The second amendment provides the citizens of the United States the right to bear arms. While there have been arguments over whether or not the intention of the law was to provide all citizens with arms and of what type, the basic interpretation of the law is that any citizen in good standing (ie. one who can pass a background check and who meets the legal necessities of the state) is allowed to have a firearm. However, even if you're allowed to own a firearm there are even more laws that state when, where and under what circumstances you're allowed to use said firearm. Fortunately in some states there's a legal rule called the Castle Doctrine, and it takes all the guess work out of home protection even, or especially, concerning the use of lethal force.

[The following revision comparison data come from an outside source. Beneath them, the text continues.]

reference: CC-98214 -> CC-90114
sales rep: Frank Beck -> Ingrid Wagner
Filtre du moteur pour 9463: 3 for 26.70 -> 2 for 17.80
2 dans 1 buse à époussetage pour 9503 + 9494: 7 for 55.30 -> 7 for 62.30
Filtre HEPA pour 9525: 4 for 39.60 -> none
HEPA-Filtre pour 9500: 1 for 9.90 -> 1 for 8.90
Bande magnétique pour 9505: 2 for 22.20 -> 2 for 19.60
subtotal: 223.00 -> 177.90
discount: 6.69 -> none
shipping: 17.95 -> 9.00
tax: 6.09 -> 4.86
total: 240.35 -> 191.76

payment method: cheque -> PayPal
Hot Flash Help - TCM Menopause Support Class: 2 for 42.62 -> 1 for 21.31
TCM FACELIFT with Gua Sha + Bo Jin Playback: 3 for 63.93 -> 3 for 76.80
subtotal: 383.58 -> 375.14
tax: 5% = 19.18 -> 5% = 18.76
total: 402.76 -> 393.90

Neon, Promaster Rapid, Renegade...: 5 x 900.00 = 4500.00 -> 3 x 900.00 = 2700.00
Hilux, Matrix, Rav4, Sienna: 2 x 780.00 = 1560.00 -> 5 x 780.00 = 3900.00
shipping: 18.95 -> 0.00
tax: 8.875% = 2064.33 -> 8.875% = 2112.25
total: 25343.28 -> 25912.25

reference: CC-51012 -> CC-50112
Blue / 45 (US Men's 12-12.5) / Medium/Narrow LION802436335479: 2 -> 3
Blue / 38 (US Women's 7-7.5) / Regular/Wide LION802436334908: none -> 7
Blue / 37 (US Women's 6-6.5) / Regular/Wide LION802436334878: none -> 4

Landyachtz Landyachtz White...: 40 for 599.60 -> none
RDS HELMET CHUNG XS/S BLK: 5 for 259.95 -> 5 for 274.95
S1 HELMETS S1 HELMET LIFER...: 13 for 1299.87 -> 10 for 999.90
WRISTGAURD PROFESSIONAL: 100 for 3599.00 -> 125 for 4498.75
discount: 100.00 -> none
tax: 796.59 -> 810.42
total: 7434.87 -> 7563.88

Castle Doctrine is based off the saying that, "a man's home is his castle." What this means is that, according to the Castle Doctrine, you as the homeowner have no duty to retreat in your own home. Duty to retreat is another legal term that means you should only use force as a last resort. Say that you were going to be mugged and you were armed, but instead of running away you chose to shoot your mugger. Some states would penalize you legally for this decision because you could have run away and brought no harm to anyone. This applies even in your own home if you're in a state that doesn't have a Castle Doctrine, or something similar. In states that do support the Castle Doctrine though, if you are at home and someone breaks into your house then you as the homeowner have the right under the Castle Doctrine to defend your home using the same force brought against you. This applies even if you had the ability to run away to safety by fleeing from your home.
It should be clear though that Castle Doctrine only applies when you're in your home, although home could be a family home, an apartment complex or in some stretches of legal imagination a rented hotel room that you're staying in. This legal protection doesn't extend out to other situation. The basis of the legal idea is that, because you're in a place that should be safe you shouldn't have to run away from your safe haven in order to preserve yourself. It's also important to note that even though firearms are mentioned most often in this article that other weapons, both lethal and less than lethal weapons, are also covered under the Castle Doctrine.